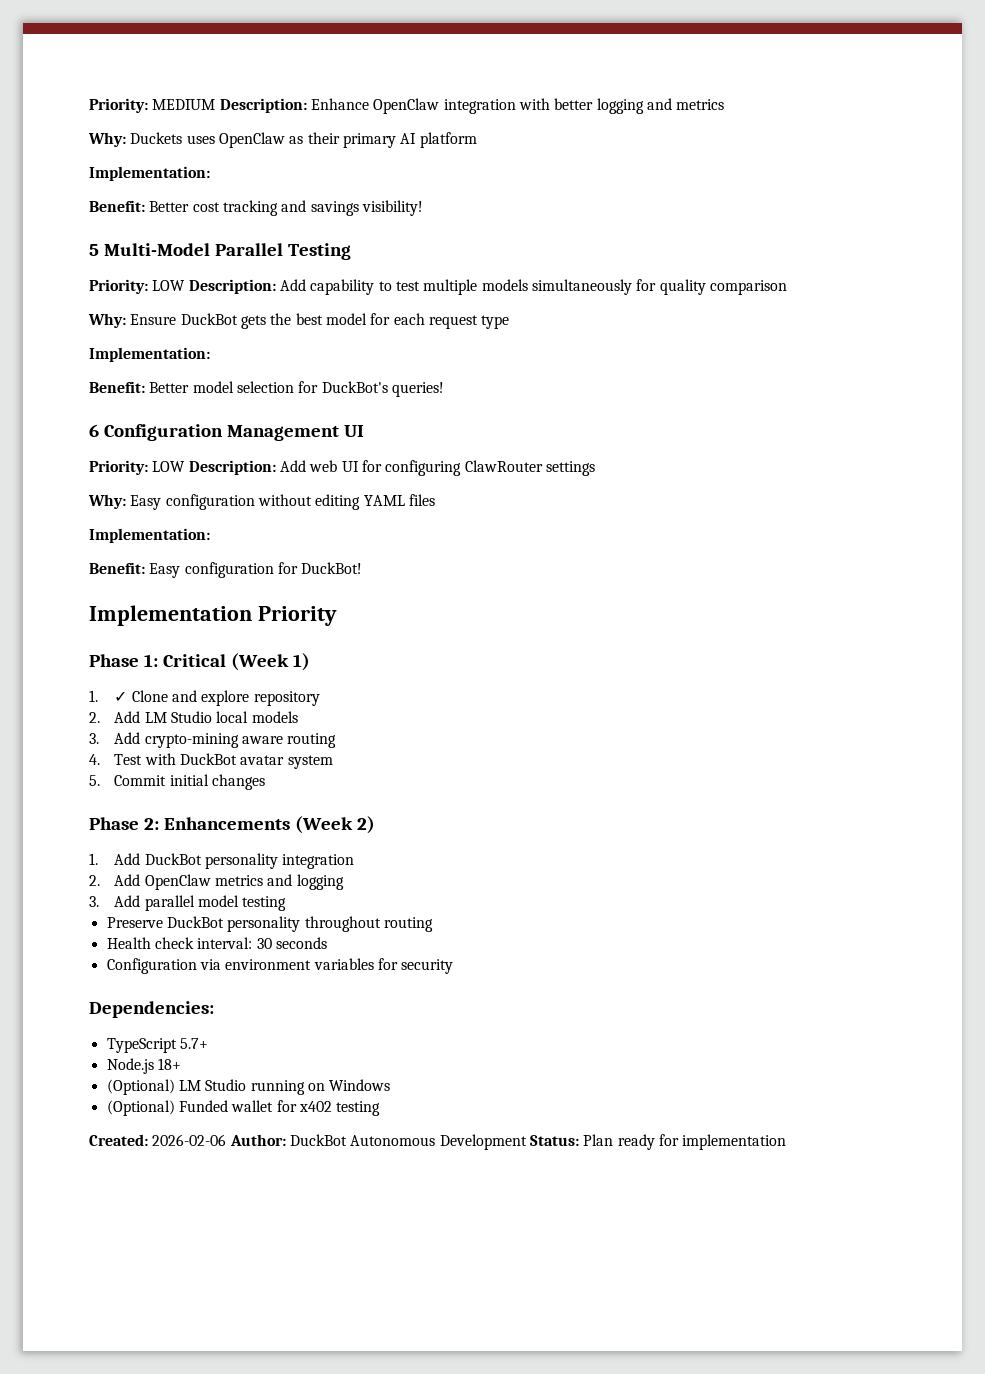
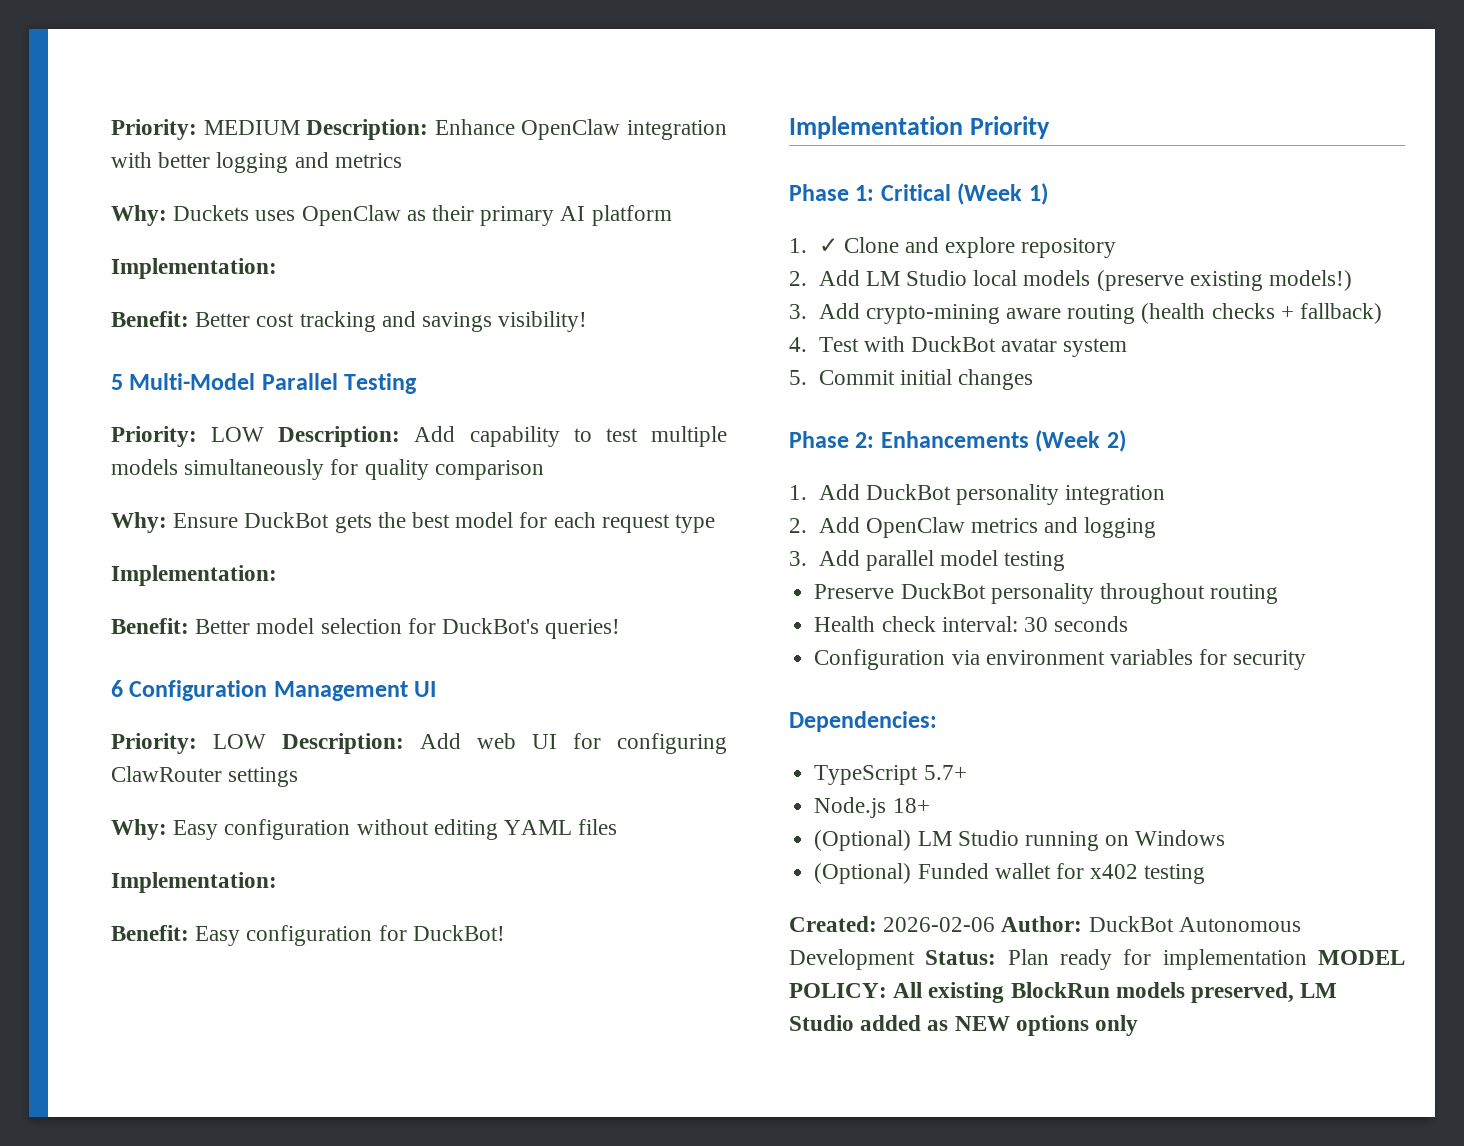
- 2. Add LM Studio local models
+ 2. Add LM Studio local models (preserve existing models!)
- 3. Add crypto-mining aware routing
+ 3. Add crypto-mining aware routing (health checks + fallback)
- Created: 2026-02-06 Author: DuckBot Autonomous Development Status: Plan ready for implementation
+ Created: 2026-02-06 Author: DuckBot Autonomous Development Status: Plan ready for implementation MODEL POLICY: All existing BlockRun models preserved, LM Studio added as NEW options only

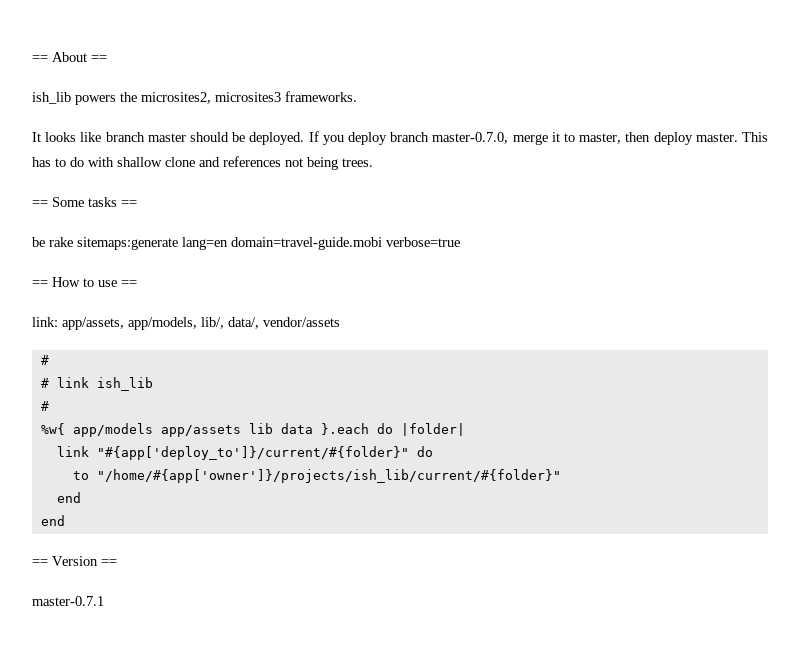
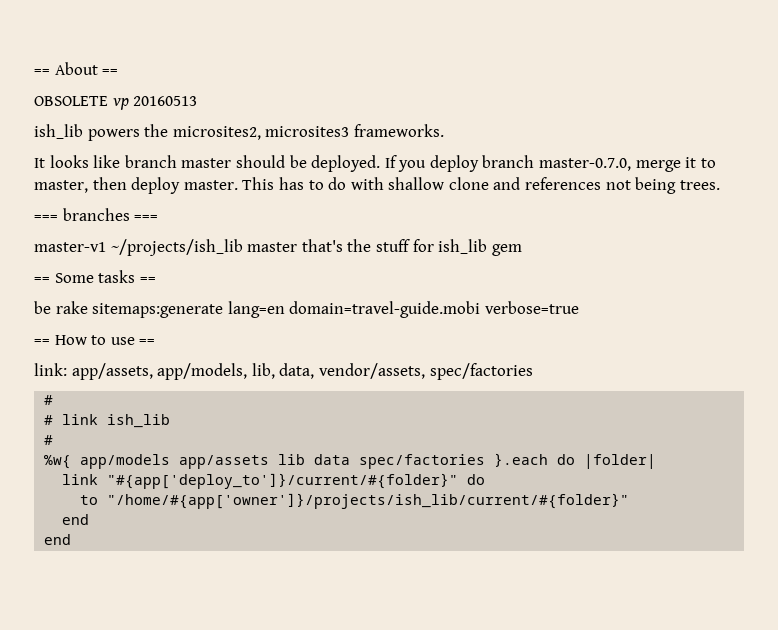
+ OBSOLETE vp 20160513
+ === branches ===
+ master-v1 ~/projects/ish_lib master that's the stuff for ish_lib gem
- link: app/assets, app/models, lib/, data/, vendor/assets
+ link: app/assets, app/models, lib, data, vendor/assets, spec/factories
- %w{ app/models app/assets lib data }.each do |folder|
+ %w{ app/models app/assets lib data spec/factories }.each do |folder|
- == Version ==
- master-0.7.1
* * *
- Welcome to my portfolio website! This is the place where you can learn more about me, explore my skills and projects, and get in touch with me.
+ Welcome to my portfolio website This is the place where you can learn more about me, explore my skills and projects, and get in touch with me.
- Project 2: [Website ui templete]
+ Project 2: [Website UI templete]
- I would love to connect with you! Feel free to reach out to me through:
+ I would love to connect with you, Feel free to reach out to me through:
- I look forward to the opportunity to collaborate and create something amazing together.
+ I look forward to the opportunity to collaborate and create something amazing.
* * *
WHAT YOU NEED TO DO — The stretch of entries above that starts with the line containing "data, vendor/assets, spec/factories" and goes on through the line containing "- master-0.7.1" is to be transcribed exactly, and no other line is to be transcribed.

FINISHED EXERCISE —
+ link: app/assets, app/models, lib, data, vendor/assets, spec/factories
- %w{ app/models app/assets lib data }.each do |folder|
+ %w{ app/models app/assets lib data spec/factories }.each do |folder|
- == Version ==
- master-0.7.1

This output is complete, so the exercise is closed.